Data supplied section start

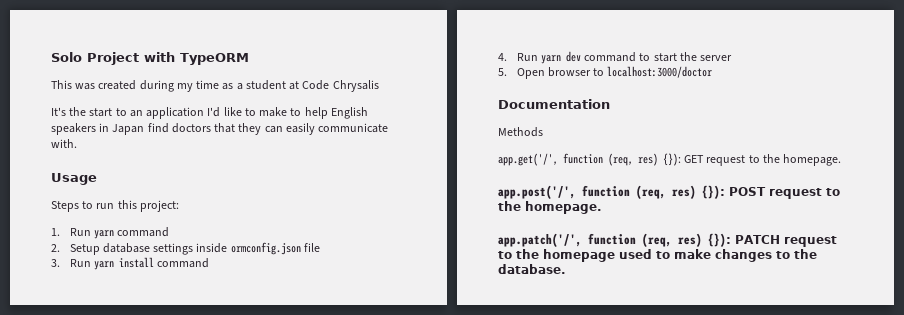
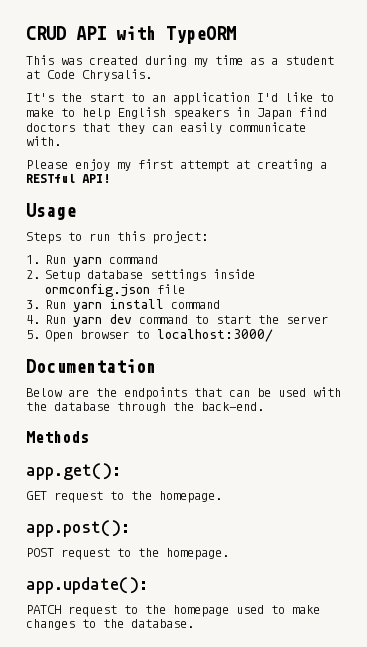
[51,52,139,65] Solo Project -> [26,26,106,40] CRUD API
[332,80,379,92] Chrysalis -> [82,69,152,81] Chrysalis.
(77, 143) none -> [26,159,327,172] [26,174,110,183] // Please enjoy my first attempt at creating a RESTful API!
[607,66,713,78] localhost:3000/doctor -> [157,329,274,342] localhost:3000/
[498,127,543,137] [498,153,681,166] Methods // app.get('/', function (req, res) {}): -> [26,387,341,400] [26,402,264,413] [26,431,89,443] [26,463,121,480] Below are the endpoints that can be used with the database through the back-end. // Methods // app.get(): //
[498,185,725,199] app.post('/', function (req, res) {}): -> [26,520,130,537] app.post(): //
[498,233,731,247] app.patch('/', function (req, res) {}): -> [26,577,148,594] app.update(): //

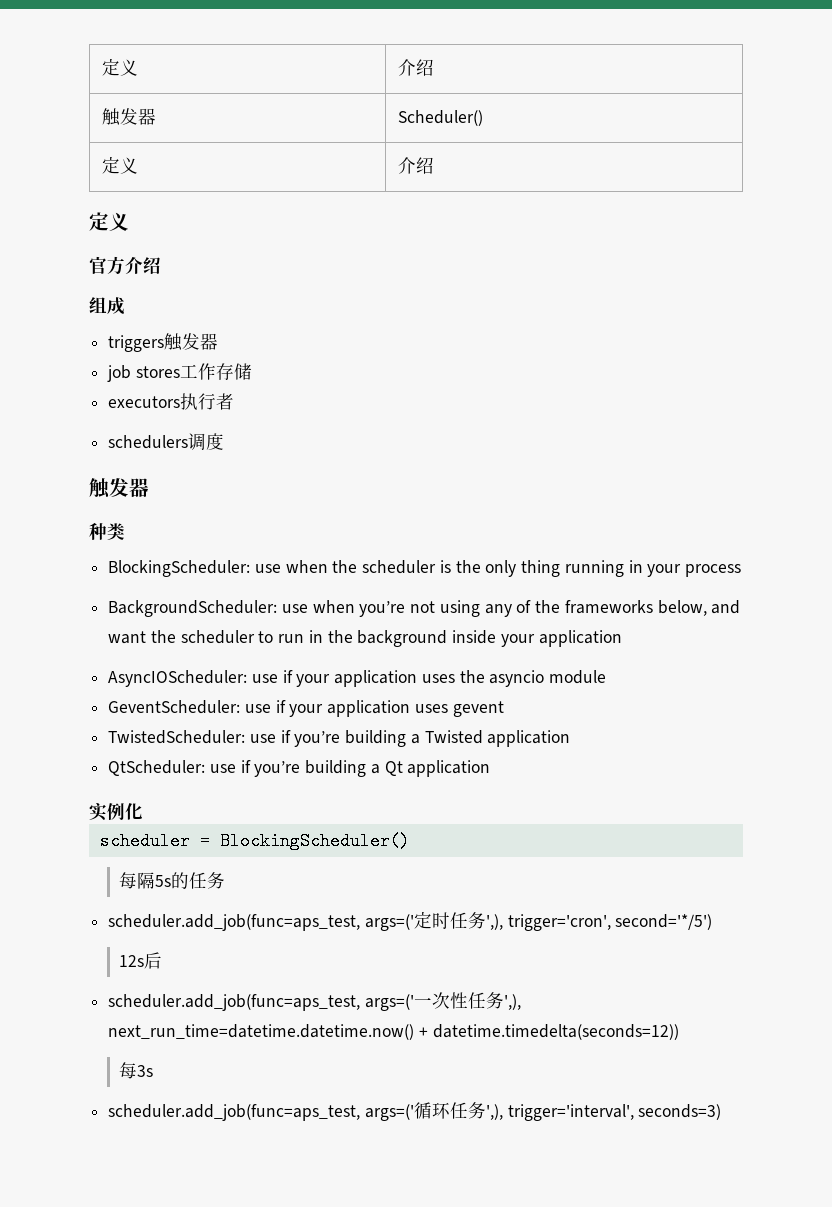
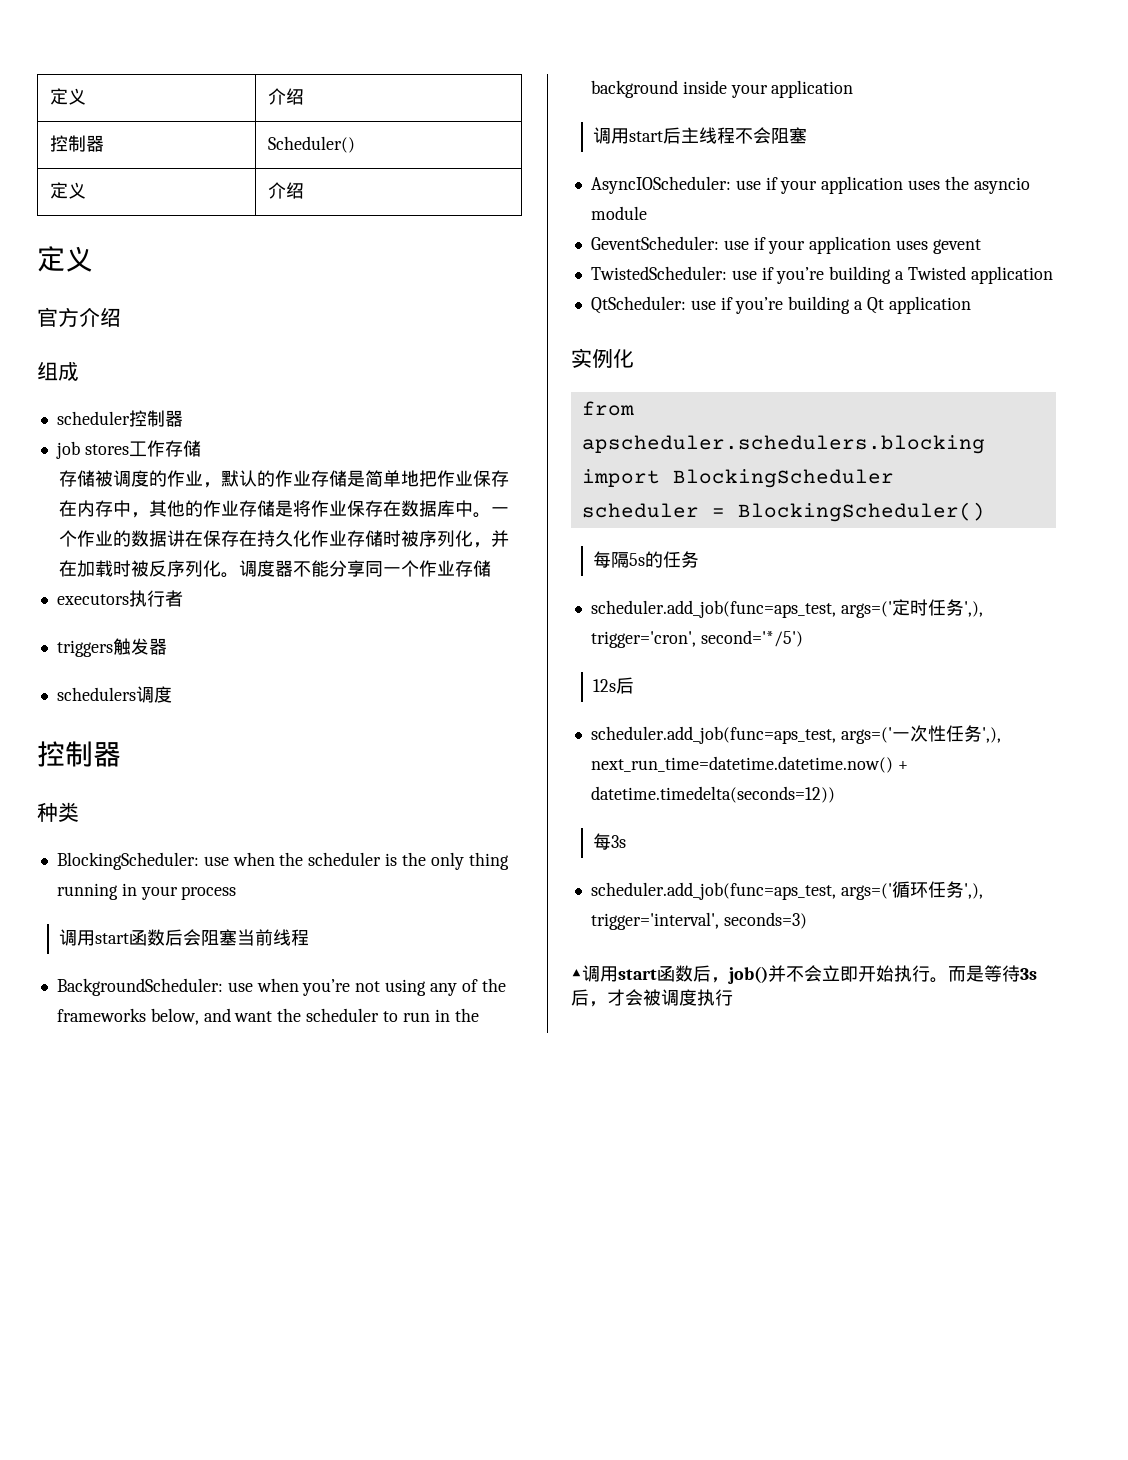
[101,58,138,76] [397,59,434,76] [101,108,138,126] 定义 | 介绍 // 触发 -> [49,88,86,105] [267,88,304,105] [49,135,86,152] 定义 | 介绍 // 控制
[108,333,201,352] triggers触发 -> [56,410,165,427] scheduler控制
(252, 371) none -> [59,470,510,488] [59,500,510,518] [59,530,510,548] [59,560,492,578] // 存储被调度的作业，默认的作业存储是简单地把作业保存在内存中，其他的作业存储是将作业保存在数据库中。一个作业的数据讲在保存在持久化作业存储时被序列化，并在加载时被反序列化。调度器不能分享同一个作业存储
(235, 401) none -> [56,638,167,657] // triggers触发器
[89,478,129,499] 触发 -> [37,741,93,767] 控制
(741, 570) none -> [59,929,310,946] // 调用start函数后会阻塞当前线程
(622, 638) none -> [593,127,808,144] // 调用start后主线程不会阻塞
(143, 811) none -> [581,401,634,416] [581,435,985,454] [581,469,894,488] // from apscheduler.schedulers.blocking import BlockingScheduler
(722, 1112) none -> [571,965,1037,984] [571,989,733,1007] // ▲调用start函数后，job()并不会立即开始执行。而是等待3s后，才会被调度执行

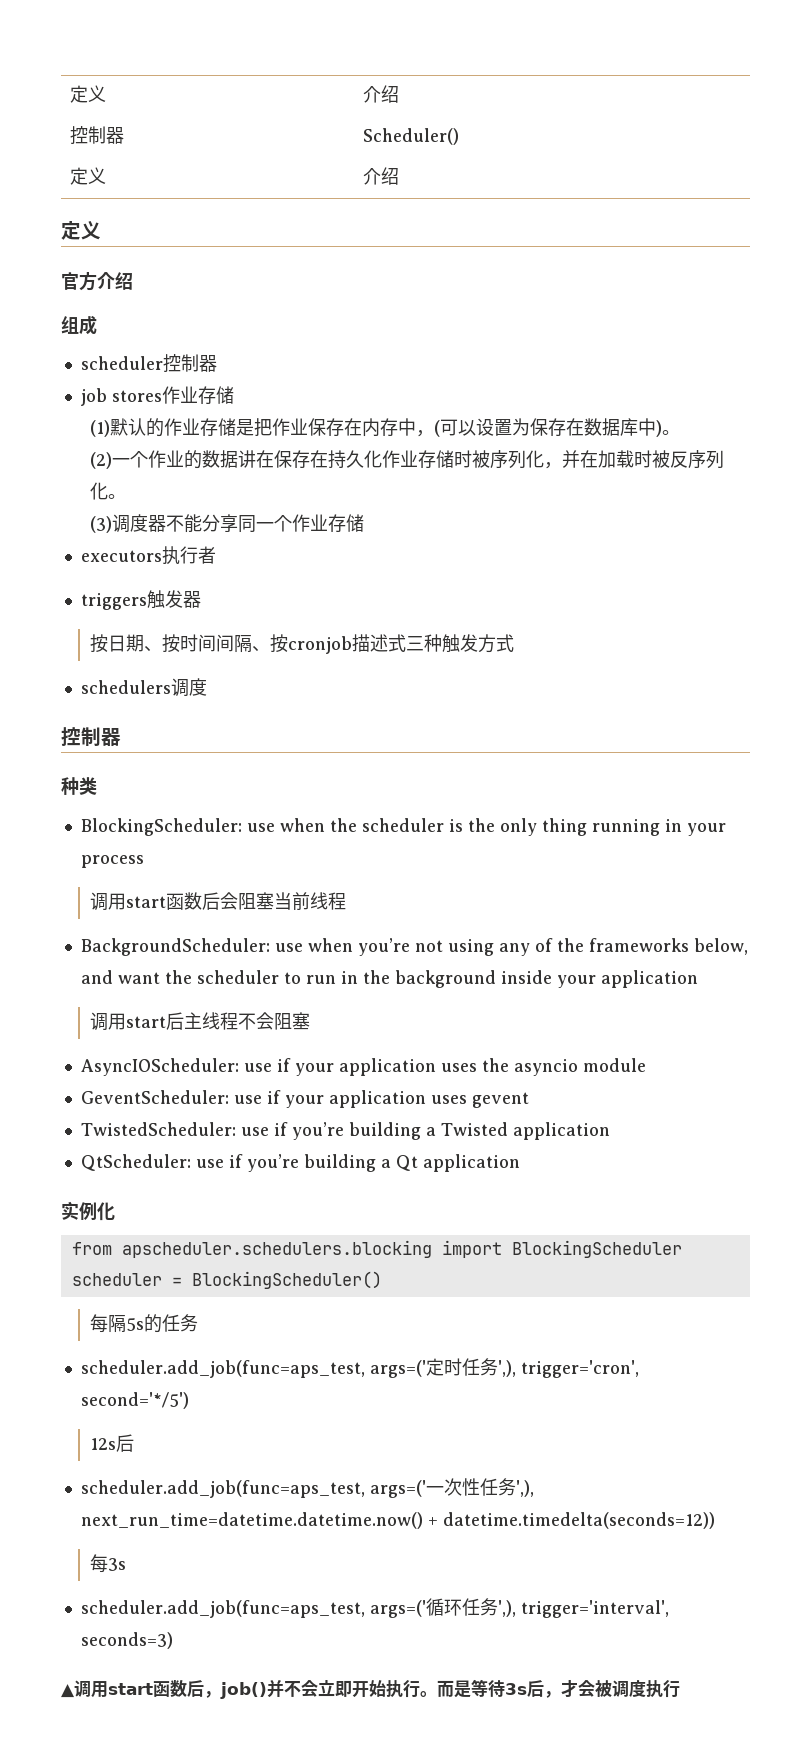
[128,440,201,457] [59,470,222,488] 工作存储 // 存储被调度的作业， -> [161,386,234,404] [90,420,111,437] 作业存储 // (1)
[365,470,420,487] 简单地 -> (255, 427) none
[149,500,348,517] 其他的作业存储是将作业 -> [434,418,531,437] (可以设置为
[473,512,492,518] 。 -> [656,420,681,437] [90,452,113,469] )。 // (2)
(240, 575) none -> [90,516,113,533] // (3)
(167, 646) none -> [90,634,515,654] // 按日期、按时间间隔、按cronjob描述式三种触发方式

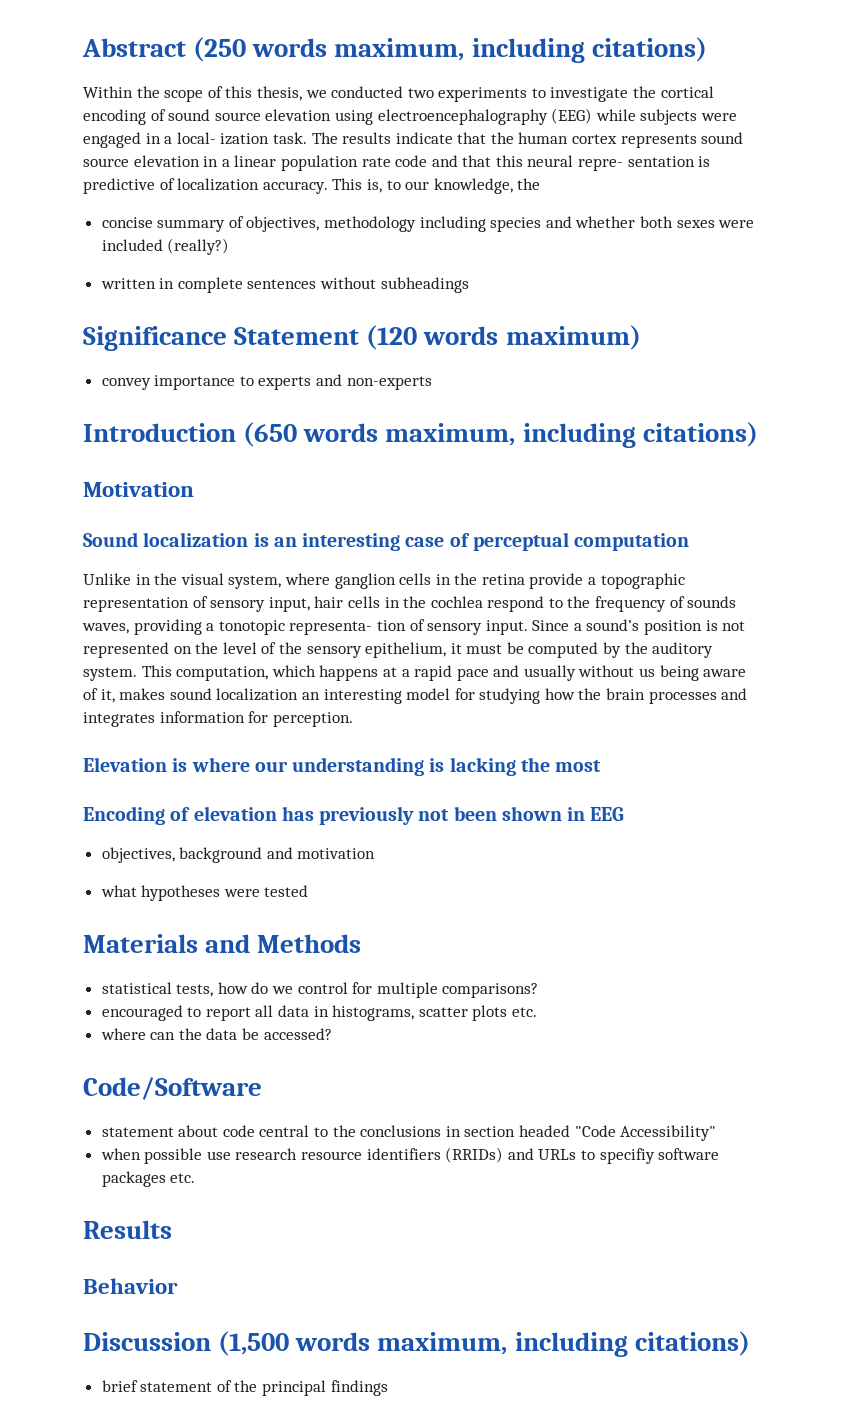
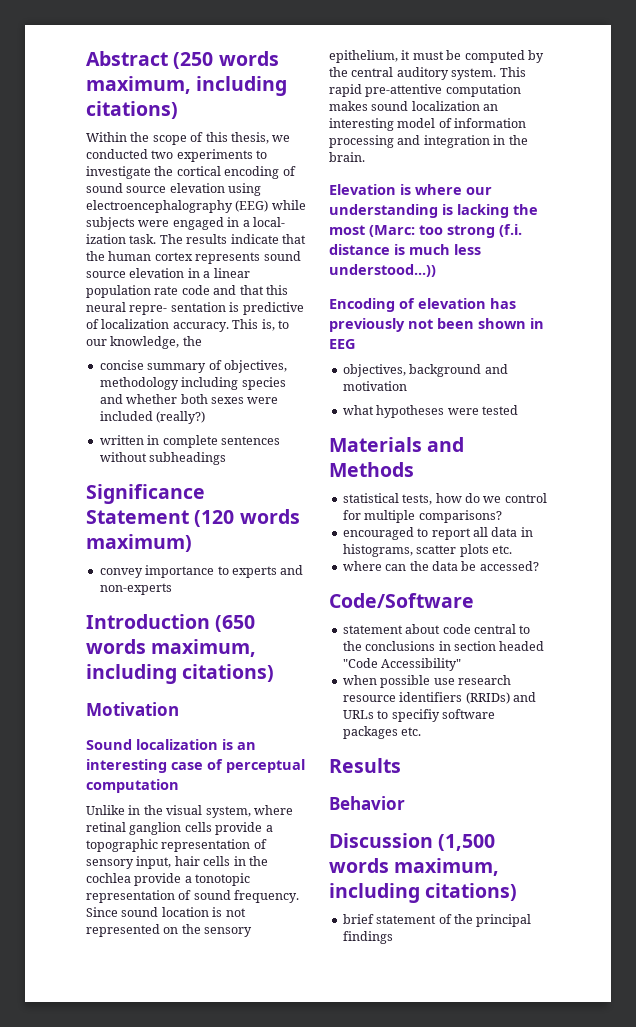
(330, 579) none -> [86,822,126,832] retinal
[435,573,525,585] in the retina -> (212, 827) none
[487,596,737,612] [82,619,703,635] respond to the frequency of sounds waves, providing a tonotopic representa- tion of sensory input. Since a sound’s position -> [134,873,251,886] [86,890,300,903] [86,907,209,917] provide a tonotopic representation of sound frequency. Since sound location
[222,642,302,654] level of the -> (201, 929) none
(648, 648) none -> [351,67,394,77] central
[176,665,747,681] [83,688,115,703] computation, which happens at a rapid pace and usually without us being aware of it, -> [329,84,521,97] rapid pre-attentive computation
[454,688,748,704] [83,711,353,727] for studying how the brain processes and integrates information for perception. -> [438,118,527,128] [329,135,528,148] [329,152,365,162] of information processing and integration in the brain.
(602, 766) none -> [369,224,522,238] [329,244,481,255] [329,264,436,277] (Marc: too strong (f.i. distance is much less understood...))

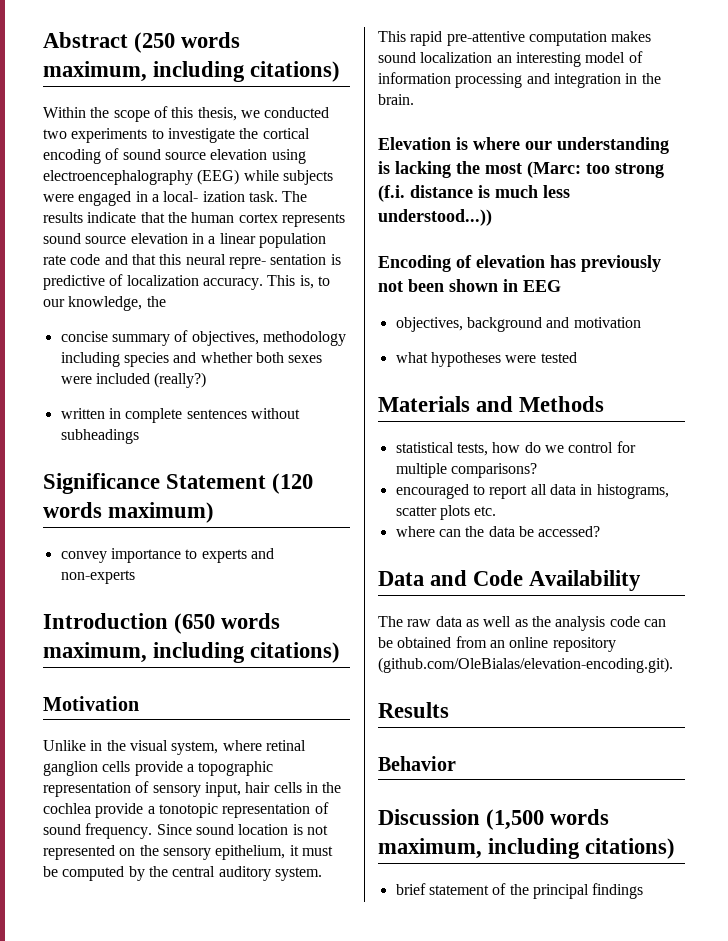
[86,739,256,750] [86,759,305,773] [86,779,179,793] // Sound localization is an interesting case of perceptual computation -> (139, 703) none
[329,593,474,608] [342,624,531,634] [342,641,545,651] [342,658,462,671] [342,675,511,688] [342,692,536,704] [342,709,495,722] [342,726,422,739] Code/Software // statement about code central to the conclusions in section headed "Code Accessibility" // when possible use research resource identifiers (RRIDs) and URLs to specifiy software packages etc. -> [378,570,642,591] [378,616,666,631] [378,636,616,652] [378,657,673,673] Data and Code Availability // The raw data as well as the analysis code can be obtained from an online repository (github.com/OleBialas/elevation-encoding.git).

Data supplied section end

(Work instructions)
Write the data above out again exactly, minus its pictures.

(Expected answer)
[51,52,139,65] Solo Project -> [26,26,106,40] CRUD API
[332,80,379,92] Chrysalis -> [82,69,152,81] Chrysalis.
(77, 143) none -> [26,159,327,172] [26,174,110,183] // Please enjoy my first attempt at creating a RESTful API!
[607,66,713,78] localhost:3000/doctor -> [157,329,274,342] localhost:3000/
[498,127,543,137] [498,153,681,166] Methods // app.get('/', function (req, res) {}): -> [26,387,341,400] [26,402,264,413] [26,431,89,443] [26,463,121,480] Below are the endpoints that can be used with the database through the back-end. // Methods // app.get(): //
[498,185,725,199] app.post('/', function (req, res) {}): -> [26,520,130,537] app.post(): //
[498,233,731,247] app.patch('/', function (req, res) {}): -> [26,577,148,594] app.update(): //

[101,58,138,76] [397,59,434,76] [101,108,138,126] 定义 | 介绍 // 触发 -> [49,88,86,105] [267,88,304,105] [49,135,86,152] 定义 | 介绍 // 控制
[108,333,201,352] triggers触发 -> [56,410,165,427] scheduler控制
(252, 371) none -> [59,470,510,488] [59,500,510,518] [59,530,510,548] [59,560,492,578] // 存储被调度的作业，默认的作业存储是简单地把作业保存在内存中，其他的作业存储是将作业保存在数据库中。一个作业的数据讲在保存在持久化作业存储时被序列化，并在加载时被反序列化。调度器不能分享同一个作业存储
(235, 401) none -> [56,638,167,657] // triggers触发器
[89,478,129,499] 触发 -> [37,741,93,767] 控制
(741, 570) none -> [59,929,310,946] // 调用start函数后会阻塞当前线程
(622, 638) none -> [593,127,808,144] // 调用start后主线程不会阻塞
(143, 811) none -> [581,401,634,416] [581,435,985,454] [581,469,894,488] // from apscheduler.schedulers.blocking import BlockingScheduler
(722, 1112) none -> [571,965,1037,984] [571,989,733,1007] // ▲调用start函数后，job()并不会立即开始执行。而是等待3s后，才会被调度执行

[128,440,201,457] [59,470,222,488] 工作存储 // 存储被调度的作业， -> [161,386,234,404] [90,420,111,437] 作业存储 // (1)
[365,470,420,487] 简单地 -> (255, 427) none
[149,500,348,517] 其他的作业存储是将作业 -> [434,418,531,437] (可以设置为
[473,512,492,518] 。 -> [656,420,681,437] [90,452,113,469] )。 // (2)
(240, 575) none -> [90,516,113,533] // (3)
(167, 646) none -> [90,634,515,654] // 按日期、按时间间隔、按cronjob描述式三种触发方式

(330, 579) none -> [86,822,126,832] retinal
[435,573,525,585] in the retina -> (212, 827) none
[487,596,737,612] [82,619,703,635] respond to the frequency of sounds waves, providing a tonotopic representa- tion of sensory input. Since a sound’s position -> [134,873,251,886] [86,890,300,903] [86,907,209,917] provide a tonotopic representation of sound frequency. Since sound location
[222,642,302,654] level of the -> (201, 929) none
(648, 648) none -> [351,67,394,77] central
[176,665,747,681] [83,688,115,703] computation, which happens at a rapid pace and usually without us being aware of it, -> [329,84,521,97] rapid pre-attentive computation
[454,688,748,704] [83,711,353,727] for studying how the brain processes and integrates information for perception. -> [438,118,527,128] [329,135,528,148] [329,152,365,162] of information processing and integration in the brain.
(602, 766) none -> [369,224,522,238] [329,244,481,255] [329,264,436,277] (Marc: too strong (f.i. distance is much less understood...))

[86,739,256,750] [86,759,305,773] [86,779,179,793] // Sound localization is an interesting case of perceptual computation -> (139, 703) none
[329,593,474,608] [342,624,531,634] [342,641,545,651] [342,658,462,671] [342,675,511,688] [342,692,536,704] [342,709,495,722] [342,726,422,739] Code/Software // statement about code central to the conclusions in section headed "Code Accessibility" // when possible use research resource identifiers (RRIDs) and URLs to specifiy software packages etc. -> [378,570,642,591] [378,616,666,631] [378,636,616,652] [378,657,673,673] Data and Code Availability // The raw data as well as the analysis code can be obtained from an online repository (github.com/OleBialas/elevation-encoding.git).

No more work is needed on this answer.